“Isso seria verdade, se não houvesse juízes em Berlim!”. Conto: O Moleiro de Sans-Souci, por François Andrieux

A narrativa de Andrieux refere-se a acontecimento ocorrido no século XVIII, na Prússia do rei Frederico II, conhecimento como “o Grande” (Friedrich der Grosse), quando este decidiu edificar um palácio de verão na cidade de Potsdam, nas proximidades de Berlim, junto a uma colina onde existia, já há tempo, um moinho de vento, conhecido como o moinho de Sans-Souci, designação dada também ao novo palácio real.

Conta-se, ainda, que quando Frederico II resolveu ampliar o palácio, em virtude de o moinho estar impedido os trabalhos, o rei decidiu adquiri-lo, esbarrando, contudo, na inabalável recusa do moleiro, que invocou o fato de que tanto ele, quanto seu pai ali falecido, mas também os seus filhos, lá tiveram, tinham e teriam sua morada. À vista de tal obstinação, Frederico seguiu insistindo tendo chegado a sugerir ao moleiro, em tom de ameaça, que se assim quisesse poderia confiscar o moinho e as respectivas terras inclusive sem indenização, ao que o corajoso moleiro retrucou que isso não o demoveria e que ainda existiriam juízes em Berlim. Diante disso e da tenacidade do moleiro, Frederico II recuou e, mesmo tendo ampliado o palácio, respeitou os limites do moinho que até hoje se encontra no local.

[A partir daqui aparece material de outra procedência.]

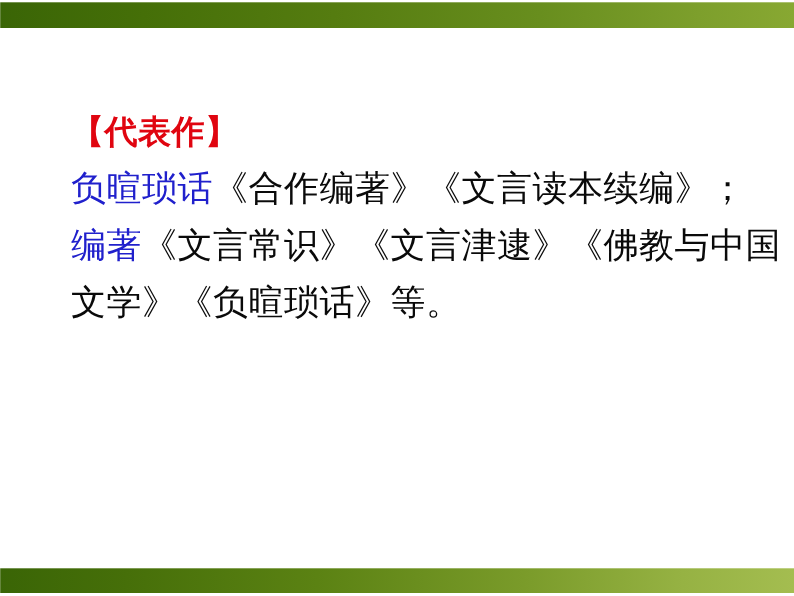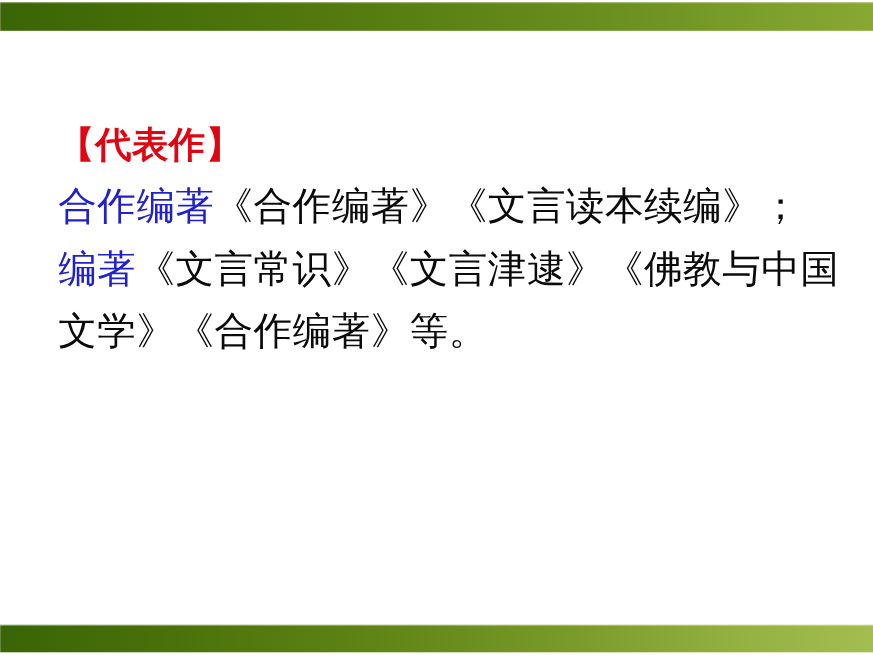--- a/index.html
+++ b/index.html
@@ -38,21 +38,21 @@
   }
   .bar-bottom {
     top: 568px;
     height: 25px;
     background-image: linear-gradient(to right, #3a6506 0%, #466f09 16%, #5b8213 40%, #7a9b2a 66%, #96b243 86%, #a4bd50 100%);
   }
 
   
   .content {
     position: absolute;
-    left: 53px;
+    left: 71px;
     top: 104px;
     width: 690px;
   }
 
   .line {
     line-height: 57px;
     font-size: 35px;
     color: #0a0a0a;
     letter-spacing: 0.5px;
     white-space: nowrap;
@@ -75,28 +75,28 @@
 
 <div class="slide">
 
   <div class="bar bar-top"></div>
 
   <div class="content">
 
     <div class="heading">【代表作】</div>
 
     <div class="line">
-      <span class="blue">合作编著</span><span>《合作编著》《文言读本续编》；</span>
+      <span class="blue">负暄琐话</span><span>《合作编著》《文言读本续编》；</span>
     </div>
 
     <div class="line">
       <span class="blue">编著</span><span>《文言常识》《文言津逮》《佛教与中国</span>
     </div>
 
     <div class="line">
-      <span>文学》《合作编著》等。</span>
+      <span>文学》《负暄琐话》等。</span>
     </div>
 
   </div>
 
   <div class="bar bar-bottom"></div>
 
 </div>
 
 </body></html>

Frederico II era um dos monarcas do século XVII, caracterizado como “déspota esclarecido”. O Imperador era um homem de letras, culto, grande colecionador de arte francesa, escritor com pretensões a filósofo e amigo de Voltaire, com quem mantinha correspondência. Muito afeiçoado à cultura francesa, escreveu suas memórias nessa língua.

Tendo mandado construir um palácio de verão em Potsdam, próximo a Berlim, escolheu a encosta de uma colina, onde já se elevava um moinho de vento, o Moinho de Sans-Souci (“sem preocupação”), nome que decidiu dar ao seu palácio.

Alguns anos após, tendo resolvido aumentar algumas alas do palácio, e precisando então avançar sobre o terreno onde se encontrava aquele antigo moinho decidiu comprá-lo.

Chamado o moleiro, o rei fez-lhe a proposta de comprar o moinho e a propriedade. O moleiro recusou, argumentando que não poderia vender a casa na qual seu pai havia falecido, que lhe deixara por testamento, e onde seus filhos nasceriam e se criariam.

O imperador então falando a linguagem da arrogância e da arbitrariedade insistiu na sua oferta acrescentando que, se quisesse, podia simplesmente tomar-lhe a propriedade. Coube então ao aldeão simples, com firmeza e dignidade dar a resposta que ficou registrada nos anais históricos da humanidade:

“Isso seria verdade, se não houvesse juízes em Berlim!”

Para o moleiro, a Justiça protegeria seu direito, pois não levaria em conta na sua decisão as diferenças sociais e de poder, mesmo em uma monarquia, mesmo num litígio em que um moleiro confrontava um imperador.

Sua corajosa resposta, que só chegamos a tomar conhecimento, em razão do recuo respeitoso do rei – déspota, mas esclarecido – passou a ser lembrada para demonstrar uma situação de respeito à liberdade e de confiança do cidadão na independência do judiciário.

O moinho, até hoje existe e, sempre que um juiz corajoso se posiciona com independência e justiça frente a uma arbitrariedade, a expressão “ainda existem juízes em Berlim” é usada para ilustrar situações em que o Judiciário deve limitar o poder absoluto dos governantes.